Which is a shame, because I’d seen the Horton issue raised even before the 1988 campaign. I distinctly recall a Reader’s Digest article about the Massachusetts prison furloughs in 1985 or 1986, with Horton pictured.
It was a real issue, but I guess I can’t deny that it was raised for the wrong reasons.
Incidentally, have any of Dukakis’s successors done away with the furloughs? Or are they still there, unnoticed without a presidential campaign spotlight, until another Horton-esque atrocity happens?
Dukakis actually signed legislation to eliminate them in 1988.
Of course, this was after the citizens of Massachusetts got so angry at the program that they forced the issue onto the ballot. Dukakis was also running for president at the time, and didn’t want the issue hanging over his head.
It was a reversal from his earlier veto of the elimination of the program, which was effected in 1976.
So, amazingly enough, he shares some small credit for getting rid of the program, and I’ll give him his due there. Of course, if it weren’t for his original veto, the program would have been eliminated twelve years earlier, and Willie Horton and other criminals wouldn’t have been on furlough to rob, rape and kill.
The Readers’ Digest article is copied on one of the links I gave earlier.
Atwater deserves better treatment than he’s received in this thread, really. He apologized for his conduct and asked forgiveness for conduct while literally on his deathbed.
No. Bush knew that he had no prayer of getting significant black support no matter what he said or did, therefore the ad was in no way aimed at black voters. The intent was to scare white voters. And it worked.
Larry McCathy, the man who designed the Horton ad, was initially worried about using the mugshot of Horton because it would be too inflammatory. He then snuck in the picture in the second version of the ad – the one that actually aired – because it made Horton look like “every suburban mother’s greatest fear.”
I find it astounding that anyone would dispute that “suburban” is codeword for “white.”
A good point but in my opinion inner city blacks are already all too familiar with criminals such as Horton and seeing him in a commercial just isn’t going to have as much (if any) impact. Middle class blacks perhaps might be more likely to be frightened by Horton’s ilk but still I believe that on viewing the ad would have been more likely to conclude it was race-baiting for white fears.
If, in fact, “suburban” means “white” – something I think will surprise my neighbors, inasmuch as the ones across the street appear to be black and the ones to my left are evidently pretending to be Asian – that is still not germane to my central point: the selection of Horton was absolutely accurate by race-neutral criteria. True, or false?
Again, I have to wonder if reverse racism is in play here.
If Willie Horton looked scary, it’s because he was a scary individual. Nobody forced him to look unkempt, and scowl at the camera during the mug shot.
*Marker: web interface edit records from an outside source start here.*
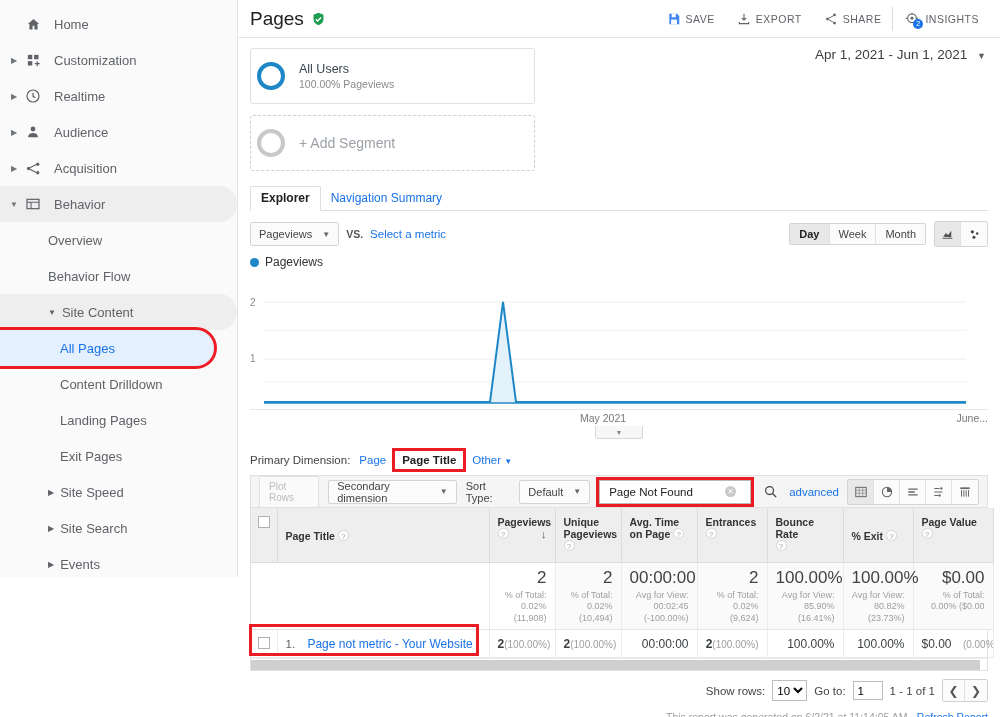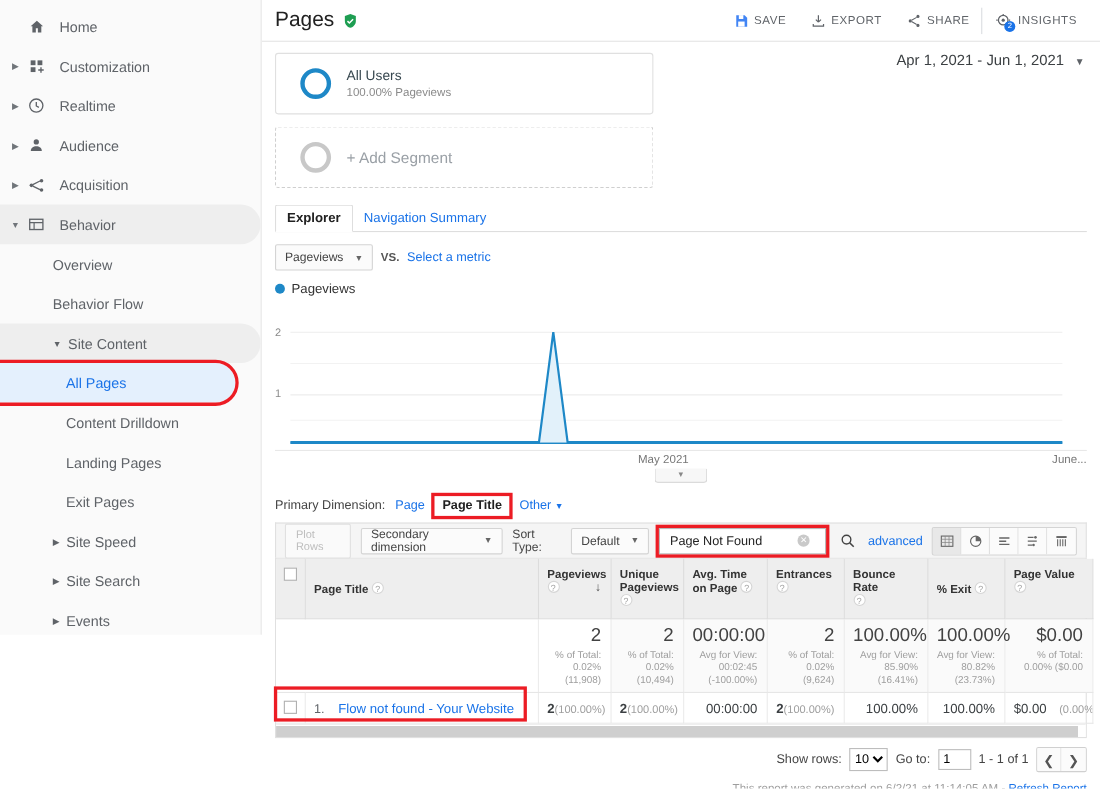--- a/index.html
+++ b/index.html
@@ -73,23 +73,23 @@
   .top-actions { margin-left: auto; display: flex; align-items: center; }
   .taction {
     display: flex; align-items: center; gap: 5px;
     font-size: 10.5px; color: #5f6368; letter-spacing: .5px;
     padding: 0 11px; cursor: pointer; height: 24px;
   }
   .taction.sep { border-left: 1px solid #dadce0; }
 
   .seg-area { padding: 10px 12px 0 12px; }
   .seg-box {
-    width: 344px; height: 56px;
+    width: 285px; height: 56px;
     border: 1px solid #e0e0e0; border-radius: 3px;
-    display: flex; align-items: center; padding-left: 22px;
+    display: flex; align-items: center; padding-left: 6px;
     background: #fff;
   }
   .seg-box.dashed { border: 1px dashed #cfcfcf; margin-top: 11px; }
   .ring {
     width: 28px; height: 28px; border-radius: 50%;
     border: 4px solid #1e88c7; flex: 0 0 28px;
   }
   .ring.grey { border-color: #c8c8c8; }
   .seg-text { margin-left: 14px; }
   .seg-name { font-size: 12.5px; color: #37474f; }
@@ -486,20 +486,42 @@
     </div>
 
     <div class="metricbar">
       <div class="selbtn">
         <span>Pageviews</span>
         <span class="dd">▼</span>
       </div>
       <span class="vs">VS.</span>
       <span class="linklike">Select a metric</span>
 
+      <div class="rightctrl">
+        <div class="segbtns">
+          <div class="on">Day</div>
+          <div>Week</div>
+          <div>Month</div>
+        </div>
+        <div class="iconbtns">
+          <div class="on">
+            <svg width="15" height="13" viewBox="0 0 24 24">
+                <path d="M3 19h18" stroke="#444" stroke-width="1.6"></path>
+                <path d="M4 16l5-7 4 4 6-8v12z" fill="#555"></path>
+              </svg>
+          </div>
+          <div>
+            <svg width="15" height="13" viewBox="0 0 24 24">
+                <circle cx="8" cy="7" r="3" fill="#444"></circle>
+                <circle cx="17" cy="10" r="2.3" fill="#444"></circle>
+                <circle cx="11" cy="17" r="2.8" fill="#444"></circle>
+              </svg>
+          </div>
+        </div>
+      </div>
     </div>
 
     <div class="chartwrap">
       <div class="chart-legend">
         <span class="legend-dot"></span>
         <span>Pageviews</span>
       </div>
 
       <div class="chart-area">
         <span class="ylab" style="top:20px">2</span>
@@ -696,21 +718,21 @@
               </div>
             </td>
           </tr>
 
           <tr class="datarow">
             <td style="padding-left:7px;padding-top:7px">
               <span class="cb"></span>
             </td>
             <td style="padding-top:7px">
               <span class="rownum">1.</span>
-              <span class="pagelink" style="margin-left:9px">Flow not found - Your Website</span>
+              <span class="pagelink" style="margin-left:9px">Page not metric - Your Website</span>
             </td>
             <td class="rt" style="padding-top:7px">
               <b>2</b><span class="pct">(100.00%)</span>
             </td>
             <td class="rt" style="padding-top:7px">
               <b>2</b><span class="pct">(100.00%)</span>
             </td>
             <td class="rt" style="padding-top:7px">
               <span>00:00:00</span>
             </td>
Nobody forced him to rape and kill either.
Put Bill Cosby or Michael Jordon in an ad, and nobody’s fears are aroused. Indeed, both of these men were highly successful commercial product spokesmen.
What’s the deal here, except the perpetual bleat of the continuously aggrieved?
Gawdamighty, how sheltered is your gated community anyway? “All-American” is another. On the other side, we have “Urban” (check your local hip-hop radio station to see how it’s marketed) and “inner city”.
False, because the decision to *create * the ad was *not * race-neutral, as I trust you now recognize.
Maybe - but are you oblivious to the raw political calculation evident there? Black voter turnout is much lower than whites’, and there are far fewer of them. They are notably in the minority in the swing states where advertising is targeted. The means of reaching the target market was pretty damn obviously chosen on the basis of who that market would be receptive to - and yes, quite as obviously, a scare tactic using a well-dressed white guy wouldn’t work as well as the retouched shots of a thuggish-looking black guy.